**Required work**
Copy every line of the records below where the word "signature" occurs.

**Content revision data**
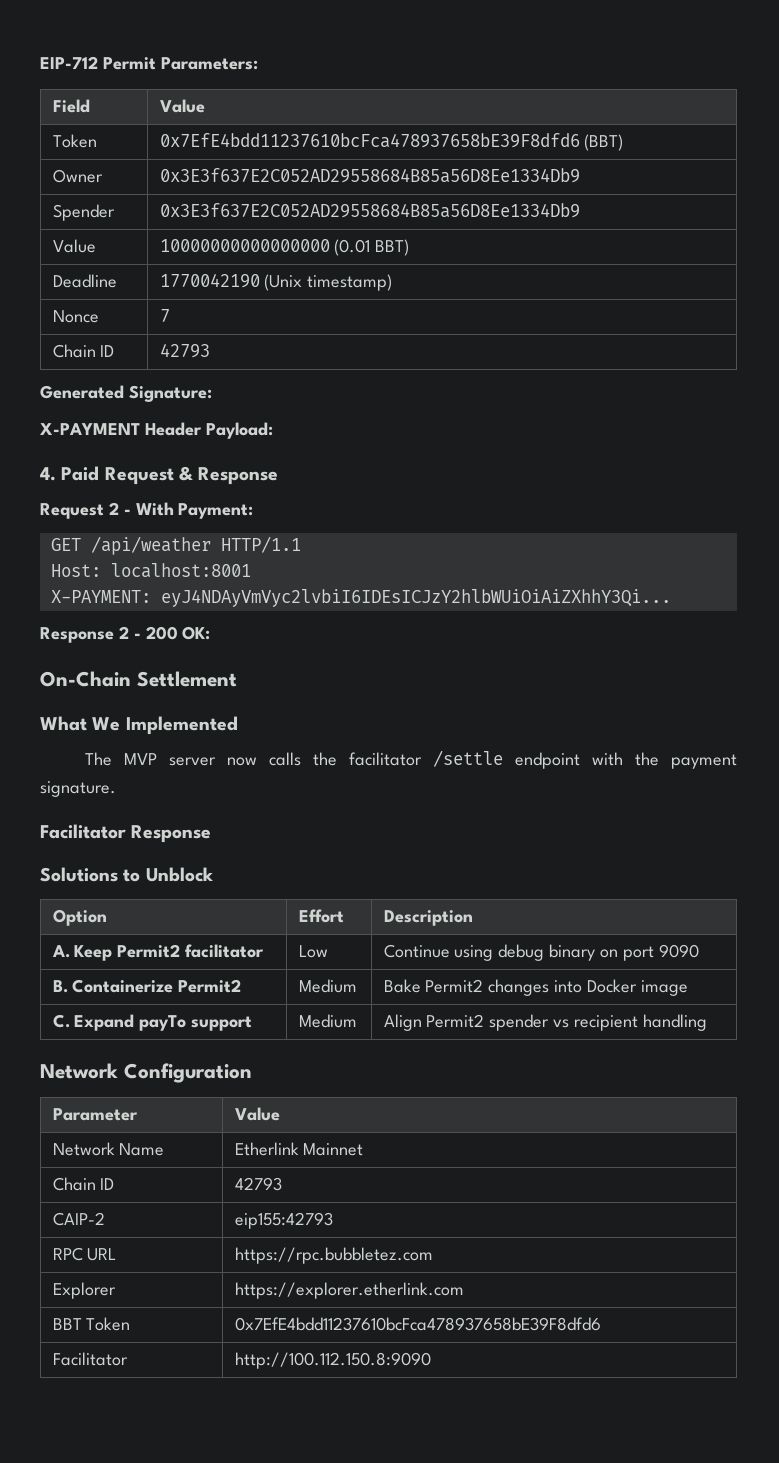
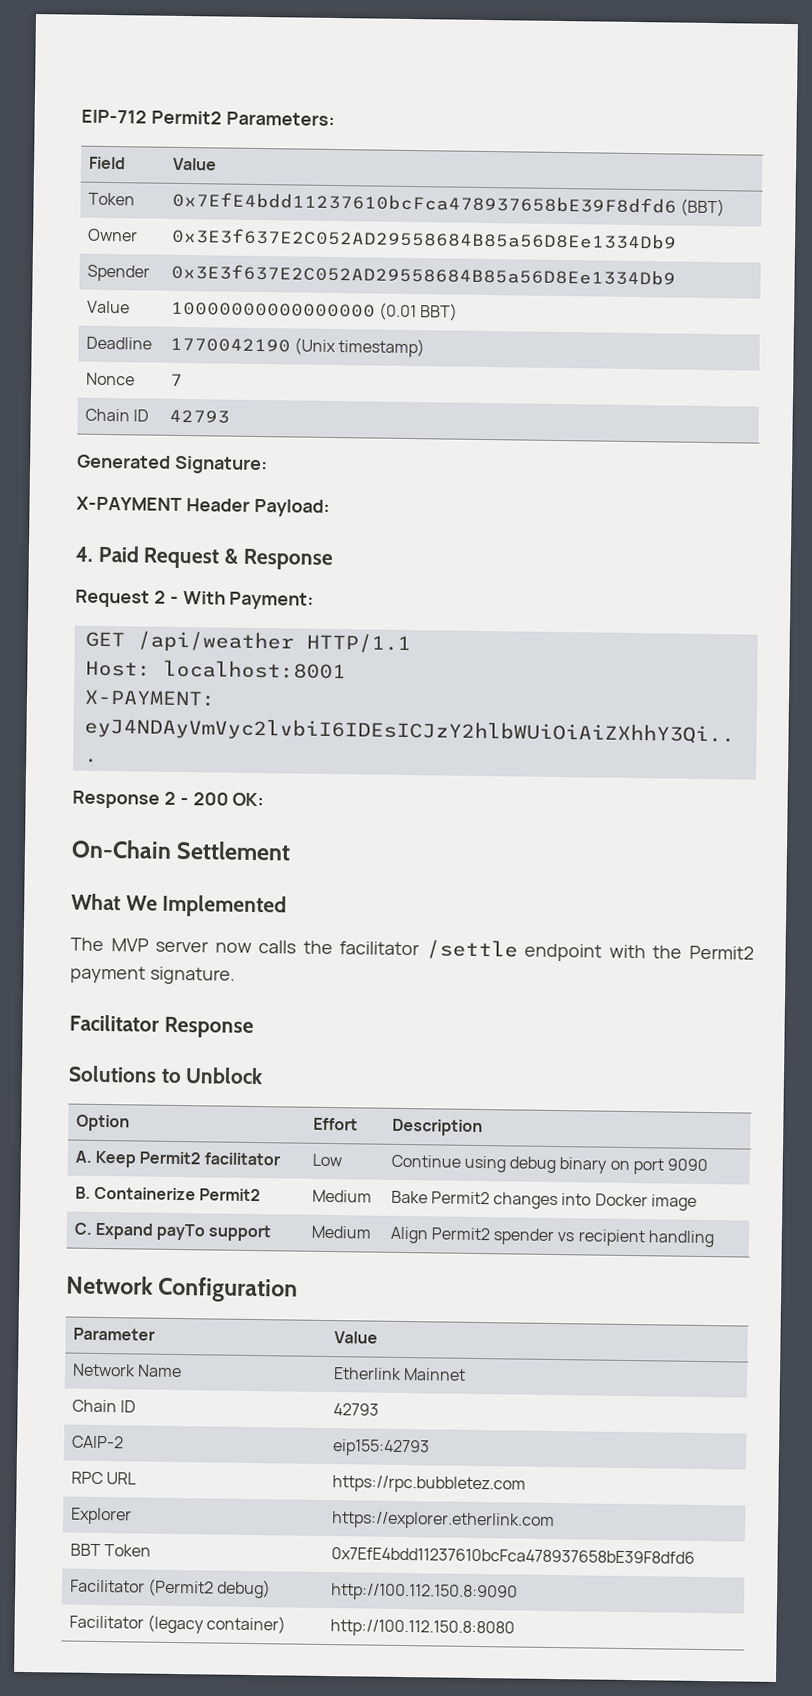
- EIP-712 Permit Parameters:
+ EIP-712 Permit2 Parameters:
- The MVP server now calls the facilitator /settle endpoint with the payment signature.
+ The MVP server now calls the facilitator /settle endpoint with the Permit2 payment signature.
- Facilitator | http://100.112.150.8:9090
+ Facilitator (Permit2 debug) | http://100.112.150.8:9090
+ Facilitator (legacy container) | http://100.112.150.8:8080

**Exercise output**
- The MVP server now calls the facilitator /settle endpoint with the payment signature.
+ The MVP server now calls the facilitator /settle endpoint with the Permit2 payment signature.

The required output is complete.